The 5 Most Politically Incorrect Team Mascots
When it comes to sports, a lot of words come to mind: energy, heart, gambling, steroids, racism, chea-, wait racism? Despite the entire country being on an ongoing “make everything politically correct” spree for the past decade, there are still several sport teams with incredibly offensive mascots and names. We’re talking about using words so offensive that they would even get a Mississippi fifth grader sent to detention. Several of the offended groups have started petitions to get the names changed and it seems like there’s change might actually be coming. In the meantime, we’re left cheering for our teams while yelling out racial slurs.
1. Washington Redskins
You might as well call them the Washington N-words. Redskins is one of those words that has now been deemed extremely offensive. In fact, a group of Native Americans filed a case to have the team name changed that went all the way to the Supreme Court. While they were unsuccessful with the NFL, they managed to get 11 high schools and two colleges to drop the redskins moniker. As for the NFL team, I think they have much bigger problems than their name.
Proposed new name: The Washington Obamas. Not only is the team situated in D.C., but they also tend to make as many mistakes as the President.
2. University of Mississippi Runnin’ Rebels
Mississippi isn’t exactly known for being politically correct or socially progressive. So it completely makes sense that Ole Miss’s mascot is a studly plantation owner. And even worse than their mascot, is the fact that it was created in 1970 — over 100 years after the Civil War ended. However, the students of Ole Miss have made impressive strides in changing the name and it appears to be imminent that Colonel Reb is on his way out. The mascot’s likeness has already been banished from sporting events and the students are voting on a new mascot. There have been names thrown around, but there is one mascot name that has stood far and above every other in consideration.
Proposed New Name: University of Mississippi Ackbars. Dead Serious. The strange-looking alien from Star Wars, Admiral Ackbar, is the front-runner to become the University of Mississippi’s mascot. Be careful though, it might be a trap!
3. Cleveland Indians
The Cleveland Indian’s cheery, smiling red-face Chief Wahoo (yeah CHIEF FREAKING WAHOO) has caused a bit of controversy among Native Americans.

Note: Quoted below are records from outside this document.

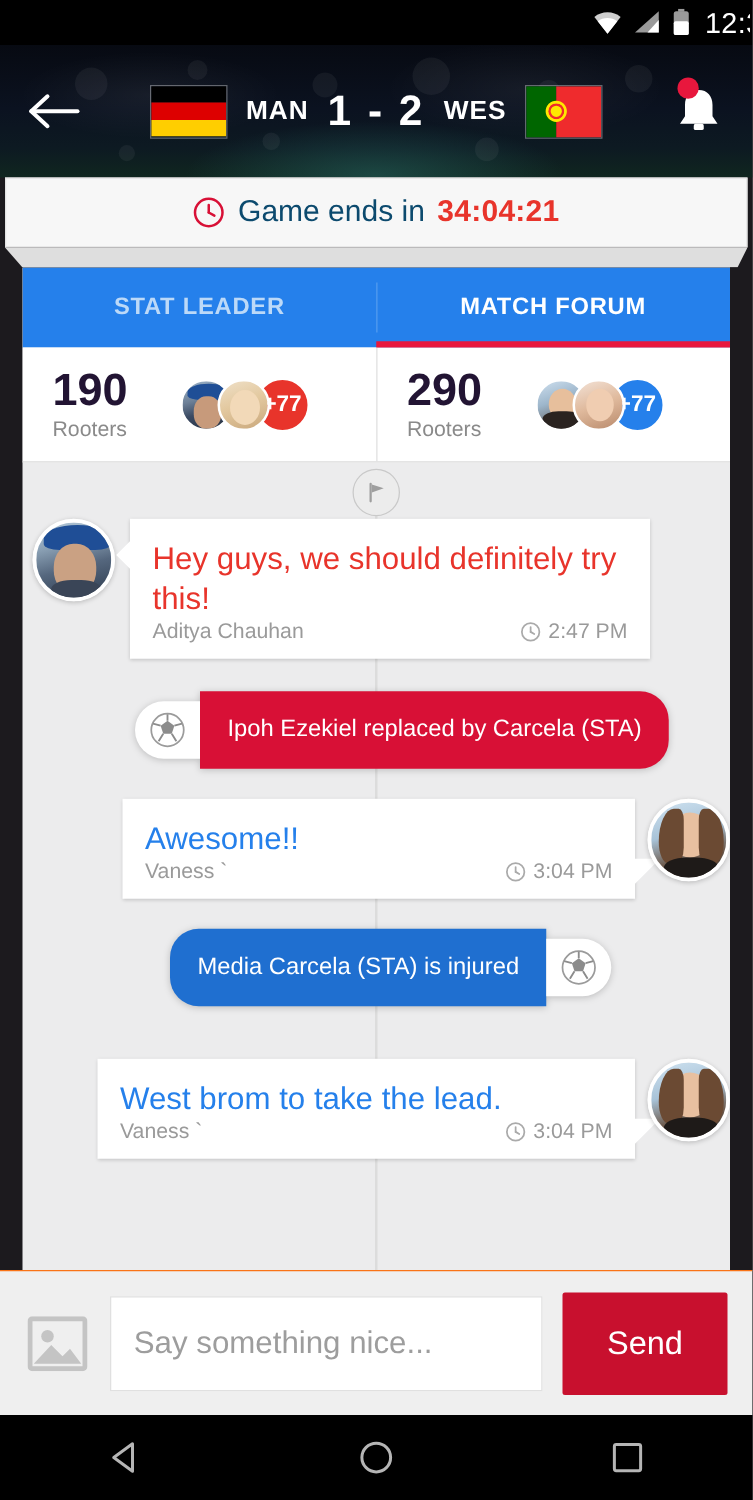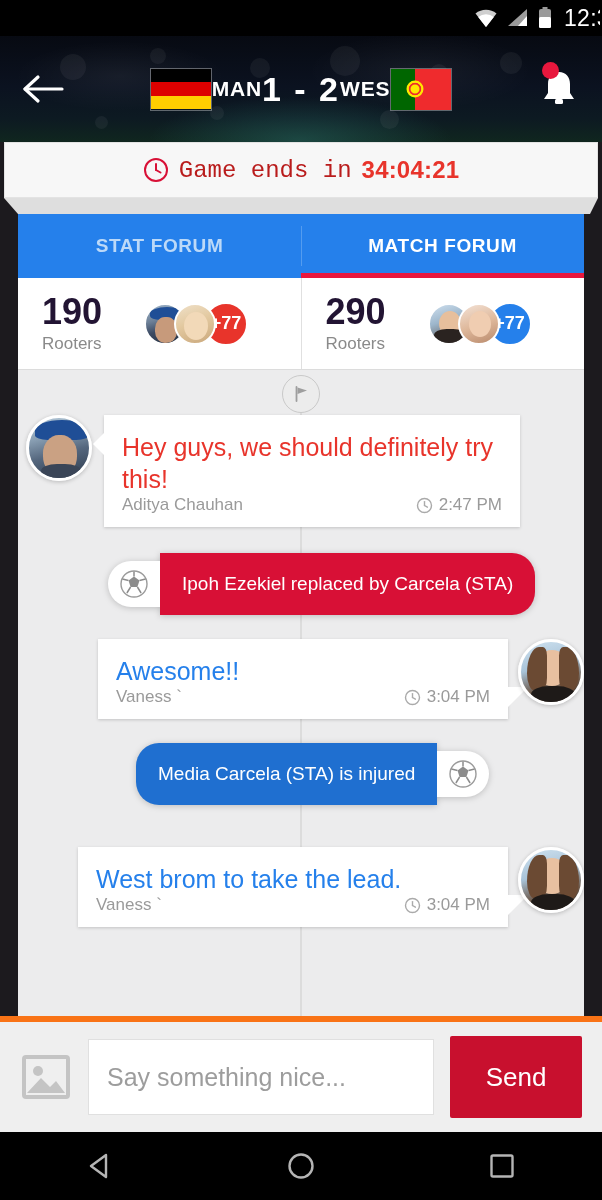"MAN" .score-block { gap: 0 -> 15px }
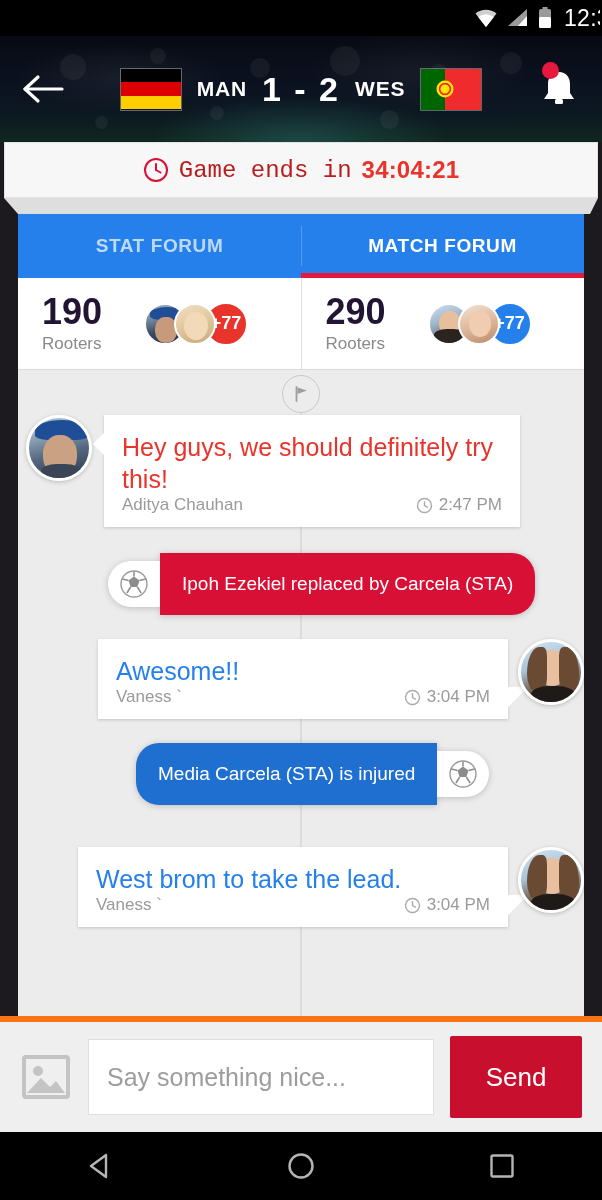"Game ends in" .gamebar-text { color: #b91c1c -> #0c4a6e; font-family: Liberation Mono, monospace -> none }
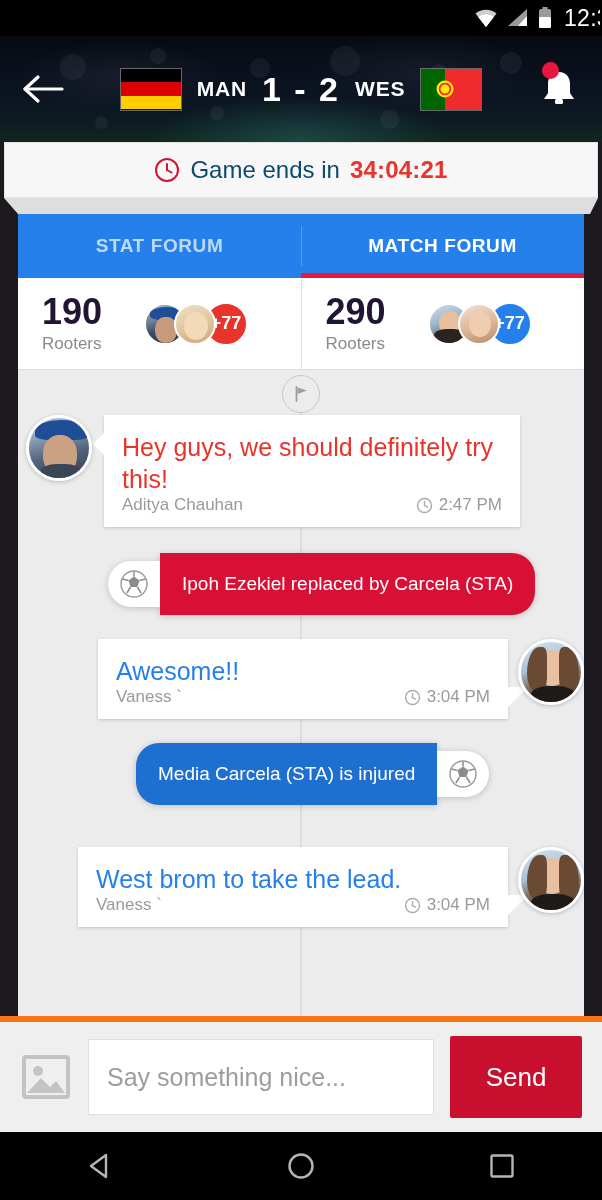"STAT FORUM" span { text: FORUM -> LEADER }
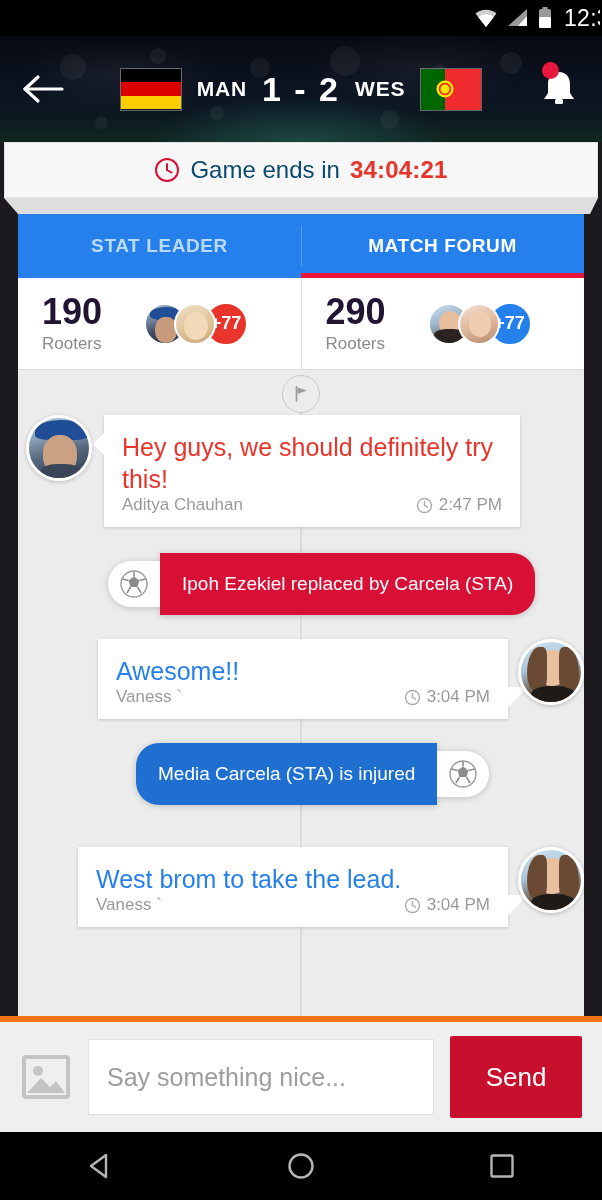"Say something nice..." .inputbar { border-top: 6px solid #f97316 -> 1px solid #f97316 }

They’re among one of the many teams being asked by Native Americans to change their names to something a little bit more politically correct. At the very least, they could tone down the red face. However, it’s not happening. Asking a professional sports team to change their logo would be like asking Matthew McConaughey to stop making crappy movies.
Proposed new name: Cleveland Carey’s. Who wouldn’t want the host of The Price is Right to be their new nickname?
Native Americans get all the attention when it comes to changing team names. However no one ever stands up to defend the Irish. Deeming the Irish population as a band of fighting, bearded, bald drunks isn’t exactly what Irish descendants were hoping for when they were immortalized upon one of the more prestigious universities of America.That’s not even to mention the fact that if anyone’s feet actually stood like that, there would be very serious problems.
Proposed new name: Notre Dame Irish. It worked for the Illini, I guess.
5. Watersmeet Nimrods
Watersmeet High School, located in Watersmeet, Michigan gained fame on ESPN when the channel ran commercials displaying the city’s love for their Nimrods. Sure this name isn’t racist and sure there are a lot worse names to be called than a nimrod, but who want this to be their school mascot?
Proposed new name: Watersmeet Douchebags. Why not take it a step further?